======== Record excerpts

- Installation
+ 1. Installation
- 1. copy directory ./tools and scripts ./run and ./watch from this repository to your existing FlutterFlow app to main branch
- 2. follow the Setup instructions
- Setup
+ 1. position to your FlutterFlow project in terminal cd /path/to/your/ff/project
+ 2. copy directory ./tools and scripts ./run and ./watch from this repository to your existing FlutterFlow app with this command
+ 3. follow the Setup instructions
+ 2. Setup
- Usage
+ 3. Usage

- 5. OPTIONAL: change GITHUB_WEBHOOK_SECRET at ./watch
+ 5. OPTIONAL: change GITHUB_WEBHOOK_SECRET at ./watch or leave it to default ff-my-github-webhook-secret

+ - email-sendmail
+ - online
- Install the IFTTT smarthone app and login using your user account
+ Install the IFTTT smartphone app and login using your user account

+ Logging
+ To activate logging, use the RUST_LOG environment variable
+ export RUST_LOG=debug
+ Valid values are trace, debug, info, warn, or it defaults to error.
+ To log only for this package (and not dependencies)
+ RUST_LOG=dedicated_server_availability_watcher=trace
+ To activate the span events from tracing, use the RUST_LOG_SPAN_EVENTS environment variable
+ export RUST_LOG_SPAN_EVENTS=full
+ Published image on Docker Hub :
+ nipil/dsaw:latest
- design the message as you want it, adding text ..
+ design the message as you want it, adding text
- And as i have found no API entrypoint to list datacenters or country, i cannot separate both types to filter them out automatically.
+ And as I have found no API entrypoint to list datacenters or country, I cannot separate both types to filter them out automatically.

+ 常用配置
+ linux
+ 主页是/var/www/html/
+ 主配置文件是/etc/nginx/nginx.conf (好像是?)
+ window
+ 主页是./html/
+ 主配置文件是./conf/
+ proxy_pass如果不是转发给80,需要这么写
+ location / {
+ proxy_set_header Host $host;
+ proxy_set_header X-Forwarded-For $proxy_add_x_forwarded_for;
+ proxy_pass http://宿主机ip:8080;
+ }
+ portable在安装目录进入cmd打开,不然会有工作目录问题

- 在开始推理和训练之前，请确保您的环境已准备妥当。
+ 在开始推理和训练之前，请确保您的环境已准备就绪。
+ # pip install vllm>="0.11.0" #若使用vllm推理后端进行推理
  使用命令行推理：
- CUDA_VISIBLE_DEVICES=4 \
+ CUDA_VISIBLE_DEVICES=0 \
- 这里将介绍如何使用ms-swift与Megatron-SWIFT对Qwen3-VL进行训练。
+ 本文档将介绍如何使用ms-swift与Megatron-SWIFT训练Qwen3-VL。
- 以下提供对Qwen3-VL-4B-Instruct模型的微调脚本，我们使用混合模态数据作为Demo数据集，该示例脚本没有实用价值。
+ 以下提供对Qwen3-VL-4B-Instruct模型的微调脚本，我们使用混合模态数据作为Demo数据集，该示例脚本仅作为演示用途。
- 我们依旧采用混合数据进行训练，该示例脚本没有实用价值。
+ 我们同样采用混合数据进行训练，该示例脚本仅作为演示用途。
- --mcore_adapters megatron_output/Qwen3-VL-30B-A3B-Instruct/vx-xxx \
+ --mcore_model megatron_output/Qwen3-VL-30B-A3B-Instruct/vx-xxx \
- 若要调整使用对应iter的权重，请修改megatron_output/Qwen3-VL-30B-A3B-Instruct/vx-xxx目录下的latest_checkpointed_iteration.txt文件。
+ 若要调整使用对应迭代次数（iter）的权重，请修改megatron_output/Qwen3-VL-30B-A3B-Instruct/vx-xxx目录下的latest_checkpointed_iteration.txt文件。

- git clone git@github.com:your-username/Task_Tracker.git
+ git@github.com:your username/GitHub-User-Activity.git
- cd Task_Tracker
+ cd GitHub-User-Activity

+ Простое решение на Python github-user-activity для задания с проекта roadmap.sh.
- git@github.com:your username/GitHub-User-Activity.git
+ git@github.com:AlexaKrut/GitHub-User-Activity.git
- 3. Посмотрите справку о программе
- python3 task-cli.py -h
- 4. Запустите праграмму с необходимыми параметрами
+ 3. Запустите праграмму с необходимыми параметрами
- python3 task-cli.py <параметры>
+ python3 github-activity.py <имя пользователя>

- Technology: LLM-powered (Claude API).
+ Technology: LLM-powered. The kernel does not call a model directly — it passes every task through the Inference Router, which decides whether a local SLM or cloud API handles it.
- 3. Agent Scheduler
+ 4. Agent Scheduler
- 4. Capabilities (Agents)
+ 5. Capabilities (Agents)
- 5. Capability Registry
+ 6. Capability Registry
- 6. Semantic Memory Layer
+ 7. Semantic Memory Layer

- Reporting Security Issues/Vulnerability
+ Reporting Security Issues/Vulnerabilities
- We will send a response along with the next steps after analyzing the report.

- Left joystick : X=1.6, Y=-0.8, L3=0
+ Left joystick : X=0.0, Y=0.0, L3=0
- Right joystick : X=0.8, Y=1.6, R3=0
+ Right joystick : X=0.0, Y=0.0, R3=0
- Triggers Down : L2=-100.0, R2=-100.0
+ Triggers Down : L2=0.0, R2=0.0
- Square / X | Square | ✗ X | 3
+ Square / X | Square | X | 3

================

Activity
All lines above containing the string "from": copy each one.

Response
- 1. copy directory ./tools and scripts ./run and ./watch from this repository to your existing FlutterFlow app to main branch
+ 2. copy directory ./tools and scripts ./run and ./watch from this repository to your existing FlutterFlow app with this command
+ To activate the span events from tracing, use the RUST_LOG_SPAN_EVENTS environment variable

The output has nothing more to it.